Leave out the pictures and return every entry exactly as it appears.

═════ Recorded information

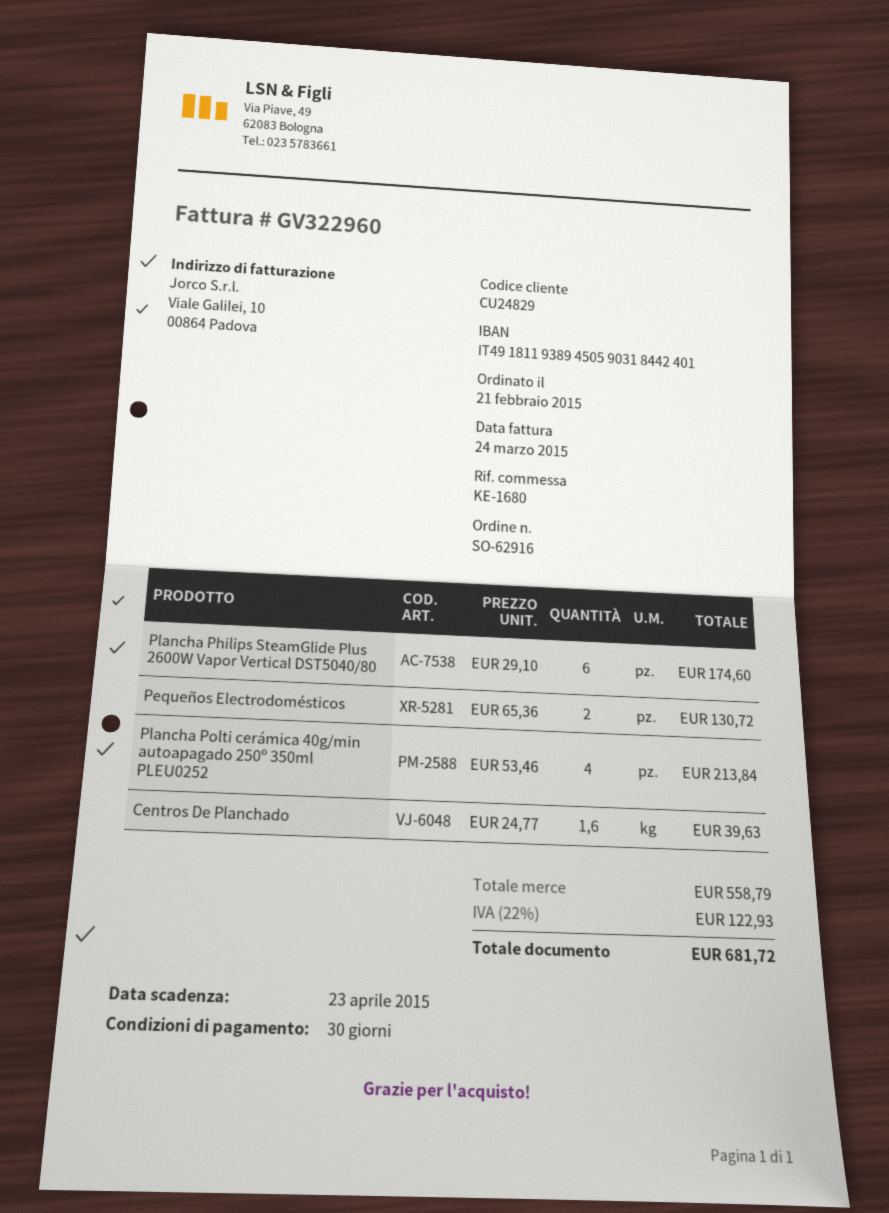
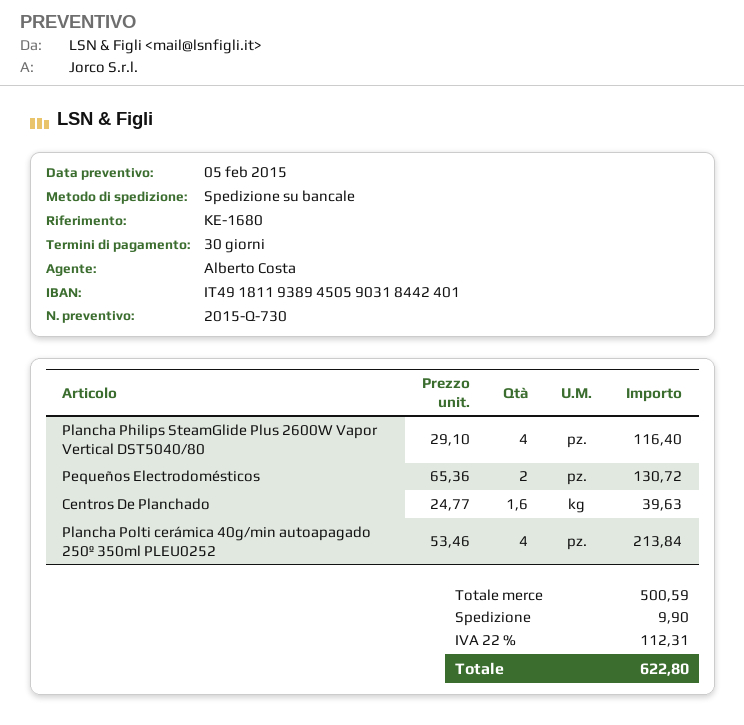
Plancha Philips SteamGlide Plus 2600W Vapor Vertical DST5040/80: 6 x 29.10 = 174.60 -> 4 x 29.10 = 116.40
subtotal: 558.79 -> 500.59
shipping: none -> 9.90
tax: 22% = 122.93 -> 22% = 112.31
total: 681.72 -> 622.80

══════════

__Task answer__:
Plancha Philips SteamGlide Plus 2600W Vapor Vertical DST5040/80: 6 x 29.10 = 174.60 -> 4 x 29.10 = 116.40
subtotal: 558.79 -> 500.59
shipping: none -> 9.90
tax: 22% = 122.93 -> 22% = 112.31
total: 681.72 -> 622.80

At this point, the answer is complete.